Naturally, this is an additional attack on the powerless Papa Bear. Without further build-up, I will share with you his response to these events:

I’m not upset in the slightest, [Original Poster]. And I think I could imagine worse
possible ways to interpret your inquiry, but that’s just fatigue and
depravity.

I think [Flaming Liberal #1]’s response is very helpful. There are offices on campus through
which we as an institution can organize support–Student Life, Campus
Ministries, for instance, which specialize in organizing student
sentiment–or Academic Affairs, which can, in some instances, serve as a
rallying point for action on the part of faculty. For information about the
denomination, as [Flaming Liberal # 2] mentioned in his posting, or for churches affiliated with
[our University], then our office of Constituent Relations, which [Flaming Liberal # 3]
leads, would be the place to go.

But if we’re looking for “groups at [our University]” that might be at work on this, I
wonder if [The Faculty Email List] is the best place to find this out, rather than inquiring
of the offices mentioned above. If you want to have information to
communicate to others outside the institution, as you mention in your fourth
paragraph below, these offices might be the place to ask. Then, like [Flaming Liberal # 2], you
can post such information up to [The Faculty Email List] for all of us to share with
students.

This response finally did have the effect that Papa Bear’s comments on the email list usually have: a serene, satisfied faculty. There have been no more posts on the topic since then.

The gist of this message is that the college faculty email list is not the appropriate forum for asking questions about what people are doing to help the poor, care for the sick, comfort the oppressed.

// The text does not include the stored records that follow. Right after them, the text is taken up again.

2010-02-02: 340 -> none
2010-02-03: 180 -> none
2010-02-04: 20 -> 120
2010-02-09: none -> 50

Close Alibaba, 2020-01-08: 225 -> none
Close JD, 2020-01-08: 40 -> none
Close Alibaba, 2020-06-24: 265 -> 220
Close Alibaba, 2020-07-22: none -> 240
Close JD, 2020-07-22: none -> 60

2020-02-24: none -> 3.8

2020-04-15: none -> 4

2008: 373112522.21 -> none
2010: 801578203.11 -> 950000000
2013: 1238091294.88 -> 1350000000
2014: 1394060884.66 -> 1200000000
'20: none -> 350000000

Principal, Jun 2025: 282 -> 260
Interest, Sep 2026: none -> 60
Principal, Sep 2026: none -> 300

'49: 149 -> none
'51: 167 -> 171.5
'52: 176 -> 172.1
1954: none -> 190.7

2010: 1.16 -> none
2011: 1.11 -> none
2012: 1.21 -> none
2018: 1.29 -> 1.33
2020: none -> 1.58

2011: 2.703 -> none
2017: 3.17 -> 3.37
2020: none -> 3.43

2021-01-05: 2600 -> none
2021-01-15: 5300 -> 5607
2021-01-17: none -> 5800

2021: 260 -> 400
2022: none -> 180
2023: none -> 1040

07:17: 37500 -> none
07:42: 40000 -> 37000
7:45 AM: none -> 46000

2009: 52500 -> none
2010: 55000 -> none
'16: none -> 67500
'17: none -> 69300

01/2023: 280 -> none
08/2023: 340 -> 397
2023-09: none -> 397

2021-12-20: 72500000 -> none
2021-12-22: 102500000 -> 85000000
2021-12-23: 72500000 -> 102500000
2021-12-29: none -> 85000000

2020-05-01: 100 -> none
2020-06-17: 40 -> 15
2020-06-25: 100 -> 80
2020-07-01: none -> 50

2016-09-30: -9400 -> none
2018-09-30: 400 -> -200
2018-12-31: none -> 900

It is really unconscionable that faculty would (1) post on such a topic on the faculty email list and (2) not stop posting on the topic once Dean Papa Bear weighed in.

But the irrepressible Dean Papa Bear immediately returned to his important work. An hour and a half after posting this message to the college faculty email list, he posted the following:

Just passing along incase you weren’t aware. Please see below.

Just enter your zip code in the site below,
and it tells you which gas stations have the cheapest prices
(and the highest) on gasoline in your zip code area.
It’s updated every evening.

http://autos.msn.com/everyday/gasstations.aspx?zip=&src=Netx

A second source: [localgasprices web link]

Saving money on gas is what should be occupying the minds of all faculty at a Christian University. Please stop attacking our Dean by discussing compassionate responses to disaster!